Task prompt: Please keep to the lines below from the one with "font-size:12px; color:#3c4043; margin-right:12px;" through the one with "width:24px; height:24px; background:none;", and restate them word for word, ends included.

__________

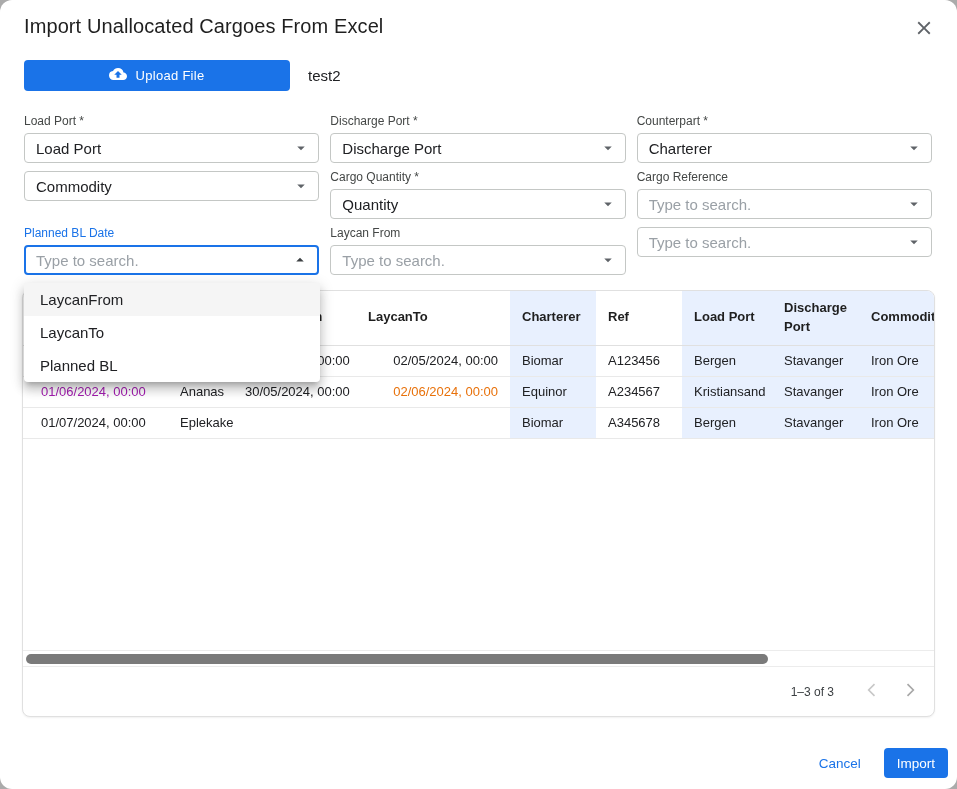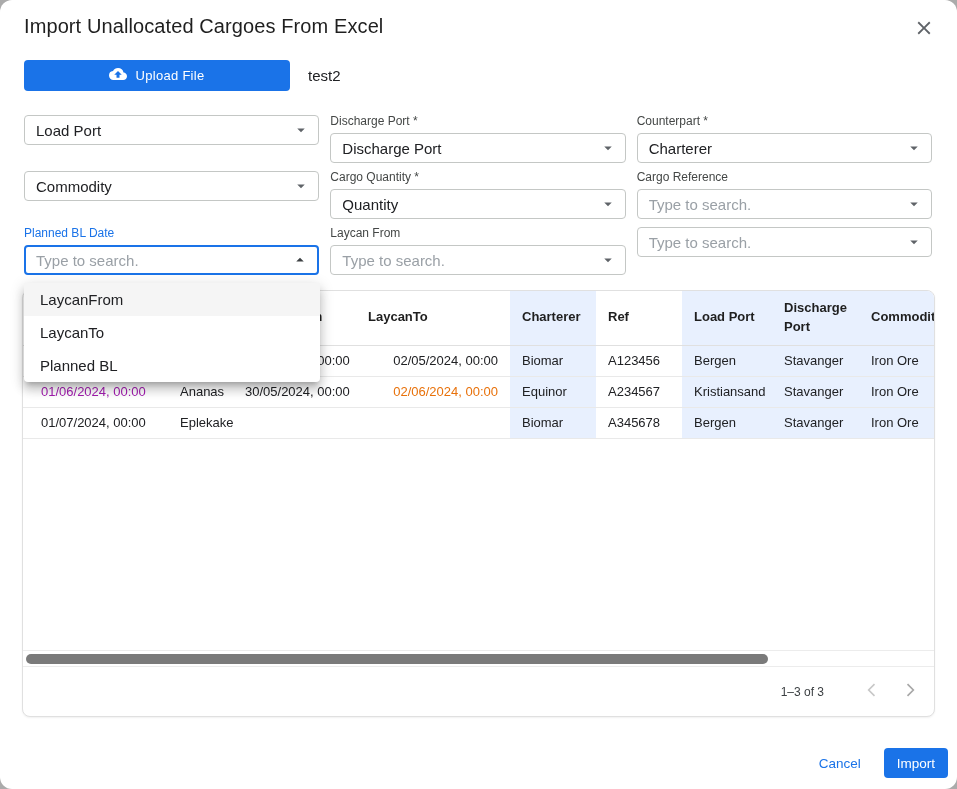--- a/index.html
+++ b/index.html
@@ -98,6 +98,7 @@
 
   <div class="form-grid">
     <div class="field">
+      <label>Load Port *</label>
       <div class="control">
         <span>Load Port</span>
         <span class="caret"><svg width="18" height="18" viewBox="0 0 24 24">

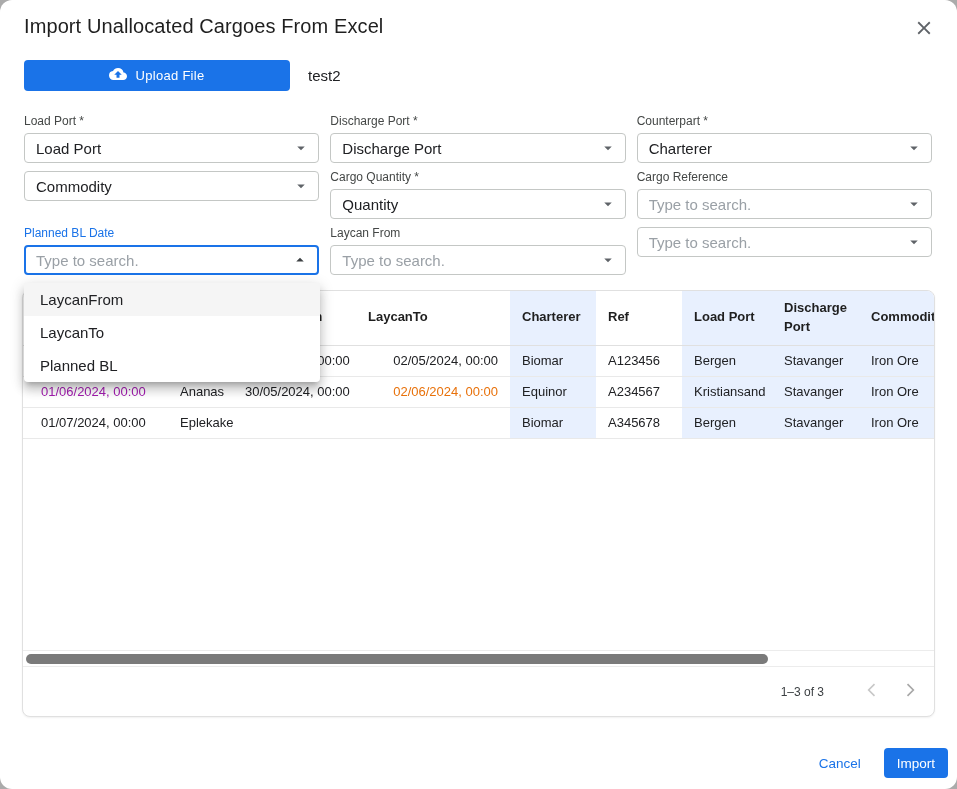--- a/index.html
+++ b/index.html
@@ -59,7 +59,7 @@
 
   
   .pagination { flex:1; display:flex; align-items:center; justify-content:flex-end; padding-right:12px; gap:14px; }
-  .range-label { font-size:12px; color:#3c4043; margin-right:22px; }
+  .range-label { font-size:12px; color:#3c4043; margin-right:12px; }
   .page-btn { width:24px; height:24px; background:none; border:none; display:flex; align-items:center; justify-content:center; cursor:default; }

__________

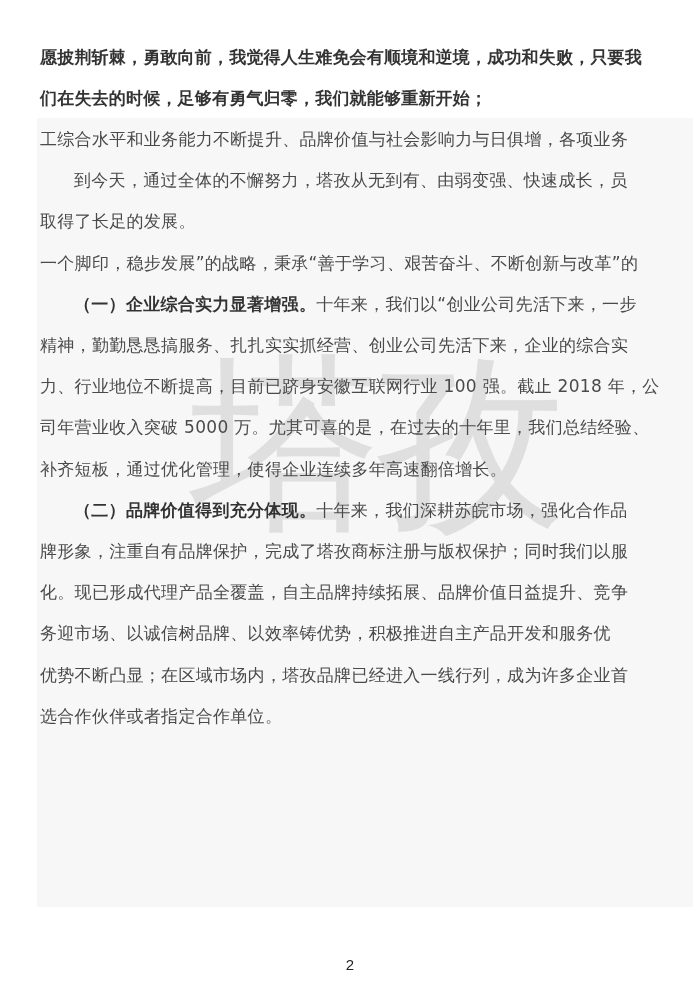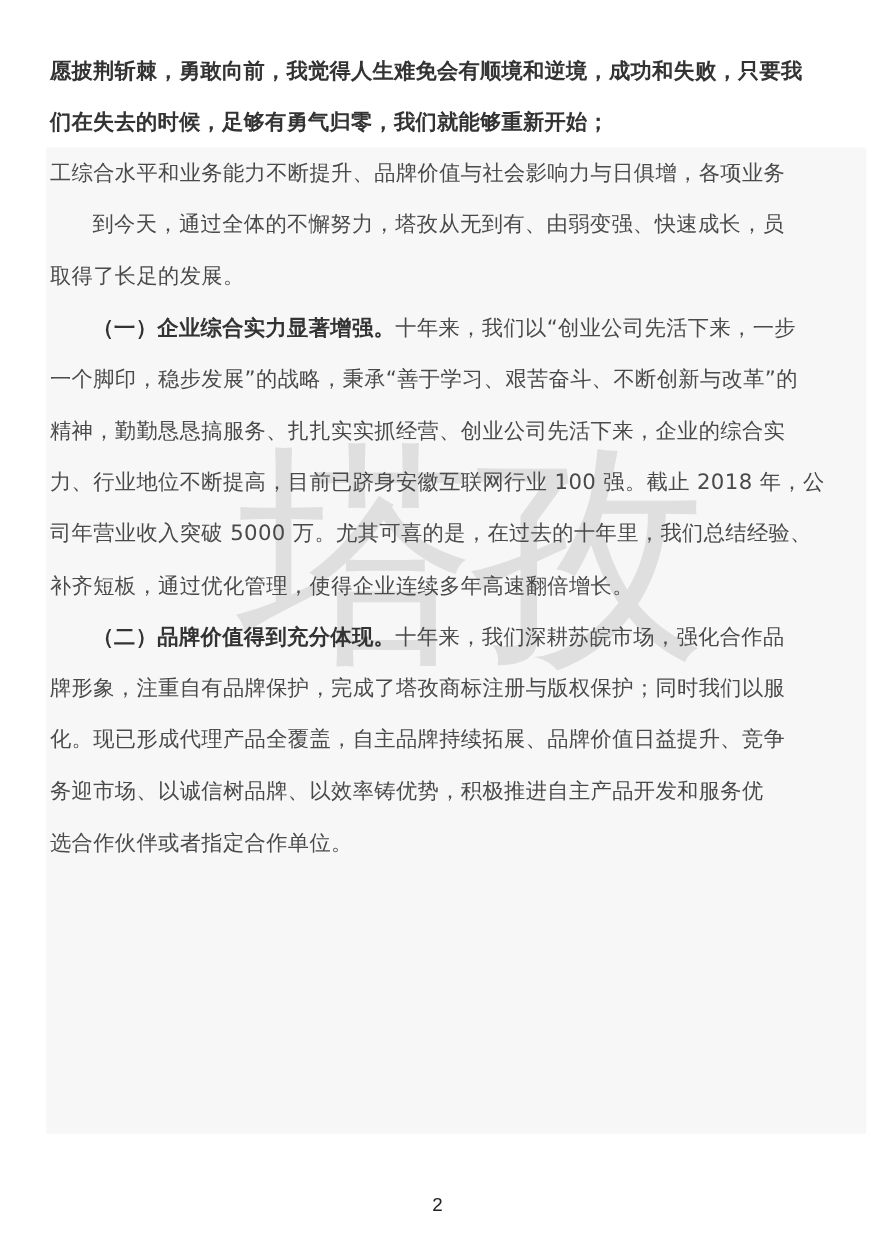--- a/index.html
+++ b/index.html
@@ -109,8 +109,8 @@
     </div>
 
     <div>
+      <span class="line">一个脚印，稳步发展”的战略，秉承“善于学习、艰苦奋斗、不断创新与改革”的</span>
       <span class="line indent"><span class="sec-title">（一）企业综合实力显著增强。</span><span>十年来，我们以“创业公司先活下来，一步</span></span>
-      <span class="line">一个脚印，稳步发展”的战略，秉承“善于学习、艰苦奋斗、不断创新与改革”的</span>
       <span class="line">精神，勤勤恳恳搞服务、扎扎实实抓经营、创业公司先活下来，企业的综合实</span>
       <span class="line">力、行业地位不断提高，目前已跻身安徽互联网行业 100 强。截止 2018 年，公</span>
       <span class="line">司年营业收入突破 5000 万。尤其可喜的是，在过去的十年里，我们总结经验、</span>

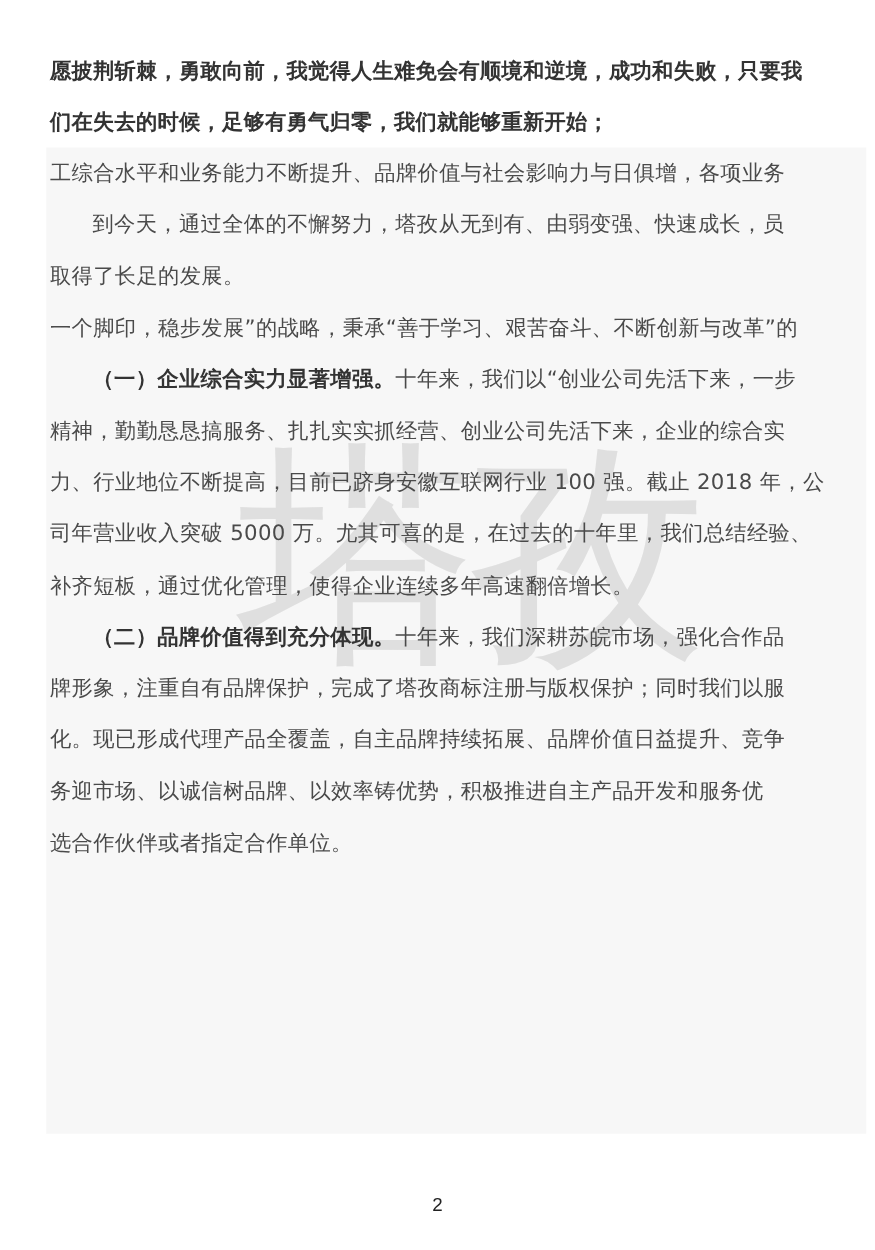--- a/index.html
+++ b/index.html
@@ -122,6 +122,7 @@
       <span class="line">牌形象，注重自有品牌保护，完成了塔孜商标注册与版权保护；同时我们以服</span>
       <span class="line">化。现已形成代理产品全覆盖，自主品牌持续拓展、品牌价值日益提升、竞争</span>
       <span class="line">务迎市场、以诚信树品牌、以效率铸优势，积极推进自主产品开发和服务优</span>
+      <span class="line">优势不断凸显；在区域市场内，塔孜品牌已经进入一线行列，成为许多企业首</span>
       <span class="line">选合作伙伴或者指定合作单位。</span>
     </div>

__________

Written reply:
+  .range-label { font-size:12px; color:#3c4043; margin-right:12px; }
   .page-btn { width:24px; height:24px; background:none; border:none; display:flex; align-items:center; justify-content:center; cursor:default; }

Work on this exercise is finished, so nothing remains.